[Work item]
Start at the line below containing "[273,208,368,223] Android, and" and stop at the line containing "[49,129,80,139] User ->". Repeat every line of that stretch exactly, and nothing outside it.

[Itemized modification records]
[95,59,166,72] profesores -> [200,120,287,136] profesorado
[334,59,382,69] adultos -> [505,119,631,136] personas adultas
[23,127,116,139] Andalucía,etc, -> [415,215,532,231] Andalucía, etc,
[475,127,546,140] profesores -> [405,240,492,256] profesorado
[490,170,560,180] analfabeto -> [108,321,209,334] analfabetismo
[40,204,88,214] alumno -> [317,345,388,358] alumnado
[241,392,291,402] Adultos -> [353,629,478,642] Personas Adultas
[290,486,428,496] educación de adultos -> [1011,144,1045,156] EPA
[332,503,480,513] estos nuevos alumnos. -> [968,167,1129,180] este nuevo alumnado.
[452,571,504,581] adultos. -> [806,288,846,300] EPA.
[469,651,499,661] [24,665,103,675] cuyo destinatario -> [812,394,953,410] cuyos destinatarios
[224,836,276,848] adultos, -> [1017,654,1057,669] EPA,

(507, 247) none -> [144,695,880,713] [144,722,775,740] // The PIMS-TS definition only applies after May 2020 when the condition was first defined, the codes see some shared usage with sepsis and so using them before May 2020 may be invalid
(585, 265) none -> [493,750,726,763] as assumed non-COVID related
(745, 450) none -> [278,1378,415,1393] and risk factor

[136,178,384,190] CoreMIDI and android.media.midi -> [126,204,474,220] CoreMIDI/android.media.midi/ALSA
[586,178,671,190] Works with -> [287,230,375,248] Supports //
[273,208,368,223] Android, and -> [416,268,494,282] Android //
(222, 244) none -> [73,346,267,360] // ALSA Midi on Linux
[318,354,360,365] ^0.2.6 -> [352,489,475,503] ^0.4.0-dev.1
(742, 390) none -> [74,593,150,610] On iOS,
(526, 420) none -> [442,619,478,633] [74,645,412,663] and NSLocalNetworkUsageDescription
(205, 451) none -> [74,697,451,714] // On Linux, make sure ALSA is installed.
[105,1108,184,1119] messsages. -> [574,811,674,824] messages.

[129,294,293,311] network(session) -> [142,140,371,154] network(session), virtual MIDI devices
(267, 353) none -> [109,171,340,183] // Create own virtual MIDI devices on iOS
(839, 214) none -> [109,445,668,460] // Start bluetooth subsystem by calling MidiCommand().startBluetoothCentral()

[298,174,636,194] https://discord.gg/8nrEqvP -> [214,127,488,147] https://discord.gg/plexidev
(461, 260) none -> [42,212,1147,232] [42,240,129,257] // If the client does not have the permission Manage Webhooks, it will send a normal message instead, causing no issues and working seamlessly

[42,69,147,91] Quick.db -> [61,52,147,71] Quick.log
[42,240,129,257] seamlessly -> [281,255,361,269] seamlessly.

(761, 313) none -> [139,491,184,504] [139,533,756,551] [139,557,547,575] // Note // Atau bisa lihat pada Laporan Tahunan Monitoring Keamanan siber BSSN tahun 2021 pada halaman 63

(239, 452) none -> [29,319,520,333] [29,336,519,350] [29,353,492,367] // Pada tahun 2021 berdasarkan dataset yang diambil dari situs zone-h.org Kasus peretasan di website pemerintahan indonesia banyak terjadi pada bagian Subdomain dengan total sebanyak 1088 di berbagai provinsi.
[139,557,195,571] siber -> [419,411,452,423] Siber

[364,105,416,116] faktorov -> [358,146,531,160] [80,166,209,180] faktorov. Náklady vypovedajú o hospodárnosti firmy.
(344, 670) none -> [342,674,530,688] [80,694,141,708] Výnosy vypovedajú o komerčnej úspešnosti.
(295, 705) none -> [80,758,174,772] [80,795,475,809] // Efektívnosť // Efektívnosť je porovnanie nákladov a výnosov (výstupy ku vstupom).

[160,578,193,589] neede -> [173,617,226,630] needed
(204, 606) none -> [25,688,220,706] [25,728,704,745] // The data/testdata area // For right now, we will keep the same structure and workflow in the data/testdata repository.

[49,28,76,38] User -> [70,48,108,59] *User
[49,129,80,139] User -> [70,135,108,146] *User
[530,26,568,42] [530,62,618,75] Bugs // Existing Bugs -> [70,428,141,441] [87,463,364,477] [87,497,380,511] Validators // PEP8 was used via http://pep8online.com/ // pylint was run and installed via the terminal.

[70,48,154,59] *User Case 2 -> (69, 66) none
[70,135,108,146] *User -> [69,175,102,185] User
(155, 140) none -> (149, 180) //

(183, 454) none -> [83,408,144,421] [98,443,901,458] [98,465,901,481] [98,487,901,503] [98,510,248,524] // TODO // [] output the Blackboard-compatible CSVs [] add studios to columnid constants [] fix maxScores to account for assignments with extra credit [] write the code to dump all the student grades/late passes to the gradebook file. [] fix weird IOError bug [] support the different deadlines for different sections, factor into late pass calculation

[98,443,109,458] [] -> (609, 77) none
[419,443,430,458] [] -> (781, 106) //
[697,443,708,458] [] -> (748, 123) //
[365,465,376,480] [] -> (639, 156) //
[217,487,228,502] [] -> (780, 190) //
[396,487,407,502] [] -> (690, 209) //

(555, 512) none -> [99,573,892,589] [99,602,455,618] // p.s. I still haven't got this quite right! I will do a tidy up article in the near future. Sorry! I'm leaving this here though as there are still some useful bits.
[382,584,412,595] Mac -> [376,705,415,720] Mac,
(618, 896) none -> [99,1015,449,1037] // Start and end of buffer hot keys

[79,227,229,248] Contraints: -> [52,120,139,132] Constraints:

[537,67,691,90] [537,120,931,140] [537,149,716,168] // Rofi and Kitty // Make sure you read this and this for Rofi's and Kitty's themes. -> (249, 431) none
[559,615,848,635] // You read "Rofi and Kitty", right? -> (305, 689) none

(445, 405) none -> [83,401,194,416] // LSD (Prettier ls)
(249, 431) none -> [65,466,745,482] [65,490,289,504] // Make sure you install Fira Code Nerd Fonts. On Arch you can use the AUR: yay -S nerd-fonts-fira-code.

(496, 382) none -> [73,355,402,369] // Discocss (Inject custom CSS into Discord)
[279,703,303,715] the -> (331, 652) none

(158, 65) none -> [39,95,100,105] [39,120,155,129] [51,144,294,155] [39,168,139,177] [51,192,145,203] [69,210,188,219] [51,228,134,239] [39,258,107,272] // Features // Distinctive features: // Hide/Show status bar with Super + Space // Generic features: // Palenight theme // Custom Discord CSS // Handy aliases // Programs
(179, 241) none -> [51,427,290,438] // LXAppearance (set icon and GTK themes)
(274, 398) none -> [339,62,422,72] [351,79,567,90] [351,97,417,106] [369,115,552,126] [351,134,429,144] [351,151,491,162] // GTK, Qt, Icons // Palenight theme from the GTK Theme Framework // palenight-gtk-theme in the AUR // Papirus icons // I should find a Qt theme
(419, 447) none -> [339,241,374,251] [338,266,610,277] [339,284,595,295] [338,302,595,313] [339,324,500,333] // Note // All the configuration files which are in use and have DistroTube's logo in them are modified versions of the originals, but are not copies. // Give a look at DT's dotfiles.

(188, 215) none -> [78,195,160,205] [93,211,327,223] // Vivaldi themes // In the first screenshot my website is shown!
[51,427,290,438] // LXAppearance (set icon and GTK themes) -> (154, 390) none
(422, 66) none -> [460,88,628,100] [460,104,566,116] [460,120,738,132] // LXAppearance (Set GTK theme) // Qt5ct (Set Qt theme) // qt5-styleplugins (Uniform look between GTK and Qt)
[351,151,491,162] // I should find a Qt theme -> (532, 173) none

[Solution to this exercise]
[273,208,368,223] Android, and -> [416,268,494,282] Android //
(222, 244) none -> [73,346,267,360] // ALSA Midi on Linux
[318,354,360,365] ^0.2.6 -> [352,489,475,503] ^0.4.0-dev.1
(742, 390) none -> [74,593,150,610] On iOS,
(526, 420) none -> [442,619,478,633] [74,645,412,663] and NSLocalNetworkUsageDescription
(205, 451) none -> [74,697,451,714] // On Linux, make sure ALSA is installed.
[105,1108,184,1119] messsages. -> [574,811,674,824] messages.

[129,294,293,311] network(session) -> [142,140,371,154] network(session), virtual MIDI devices
(267, 353) none -> [109,171,340,183] // Create own virtual MIDI devices on iOS
(839, 214) none -> [109,445,668,460] // Start bluetooth subsystem by calling MidiCommand().startBluetoothCentral()

[298,174,636,194] https://discord.gg/8nrEqvP -> [214,127,488,147] https://discord.gg/plexidev
(461, 260) none -> [42,212,1147,232] [42,240,129,257] // If the client does not have the permission Manage Webhooks, it will send a normal message instead, causing no issues and working seamlessly

[42,69,147,91] Quick.db -> [61,52,147,71] Quick.log
[42,240,129,257] seamlessly -> [281,255,361,269] seamlessly.

(761, 313) none -> [139,491,184,504] [139,533,756,551] [139,557,547,575] // Note // Atau bisa lihat pada Laporan Tahunan Monitoring Keamanan siber BSSN tahun 2021 pada halaman 63

(239, 452) none -> [29,319,520,333] [29,336,519,350] [29,353,492,367] // Pada tahun 2021 berdasarkan dataset yang diambil dari situs zone-h.org Kasus peretasan di website pemerintahan indonesia banyak terjadi pada bagian Subdomain dengan total sebanyak 1088 di berbagai provinsi.
[139,557,195,571] siber -> [419,411,452,423] Siber

[364,105,416,116] faktorov -> [358,146,531,160] [80,166,209,180] faktorov. Náklady vypovedajú o hospodárnosti firmy.
(344, 670) none -> [342,674,530,688] [80,694,141,708] Výnosy vypovedajú o komerčnej úspešnosti.
(295, 705) none -> [80,758,174,772] [80,795,475,809] // Efektívnosť // Efektívnosť je porovnanie nákladov a výnosov (výstupy ku vstupom).

[160,578,193,589] neede -> [173,617,226,630] needed
(204, 606) none -> [25,688,220,706] [25,728,704,745] // The data/testdata area // For right now, we will keep the same structure and workflow in the data/testdata repository.

[49,28,76,38] User -> [70,48,108,59] *User
[49,129,80,139] User -> [70,135,108,146] *User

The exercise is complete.